The fact is that mortgage loans approved by lenders are structured to protect the loan granted as much as possible, so the lender is always likely to make a profit.
The Effect of Low Credit Rating
Where low credit ratings actually make a difference is with the loan limit and the interest rate that is charged. So, in seeking a mortgage loan with bad credit, it can become difficult to find the funds necessary to purchase your dream home. This is where a realistic application is so important, with lenders less likely to reject an application for a loan that is affordable.
For example, in order to get mortgage approval, the sum needs to be within the loan limit. A credit score of 600 may mean a mortgage loan limit of $250,000, which means any mortgage larger than that sum will be rejected immediately.
But even if the property desired costs $225,000, the score will mean a higher than usual rate of interest is paid, so the realistic debt is much higher. A repayment of $1,000 per month might be the maximum affordable, but with higher interest it may be $1,100, so it is unlikely to get approved.
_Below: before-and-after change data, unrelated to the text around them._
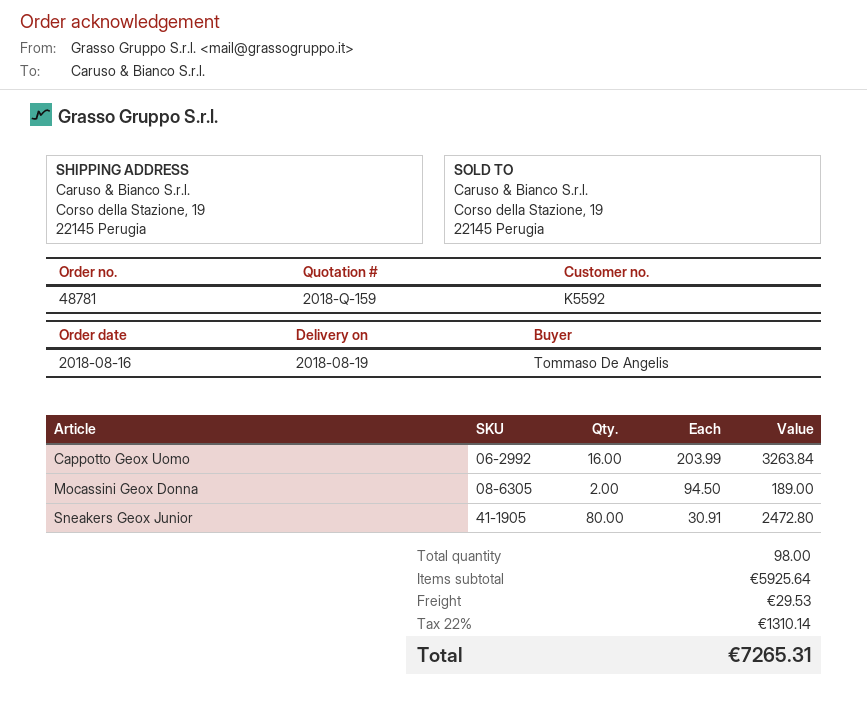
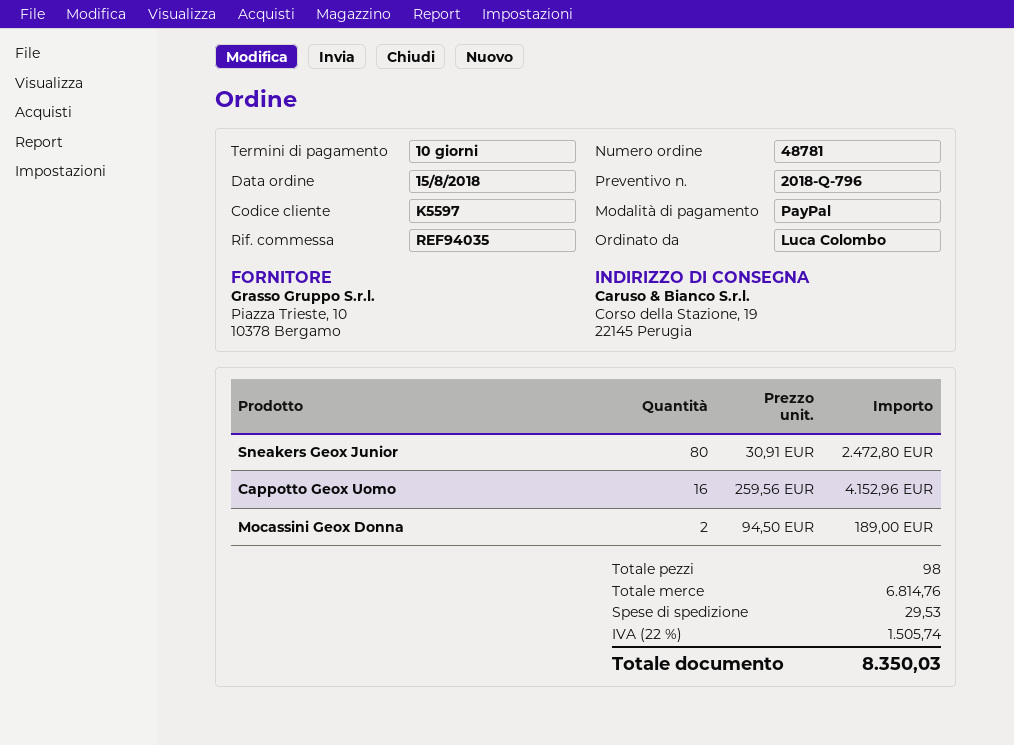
quote number: 2018-Q-159 -> 2018-Q-796
order date: 2018-08-16 -> 2018-08-15
customer number: K5592 -> K5597
ordered by: Tommaso De Angelis -> Luca Colombo
Cappotto Geox Uomo: 16 x 203.99 = 3263.84 -> 16 x 259.56 = 4152.96
subtotal: 5925.64 -> 6814.76
tax: 22% = 1310.14 -> 22% = 1505.74
total: 7265.31 -> 8350.03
The simple fact is that once an applicant meets the required criteria, it is difficult to justify not granting even a mortgage loan with bad credit. The key criteria comes down having sufficient income, having a down payment ready. Having a large enough income is only logical when seeking mortgage loan approval despite bad credit.
The down payment is important because it reduces the size of loan required - thus, getting a mortgage loan approved is more likely. However, saving a down payment of perhaps $20,000 requires discipline, which is a good indicator and improves the chances of securing a mortgage loan with bad credit.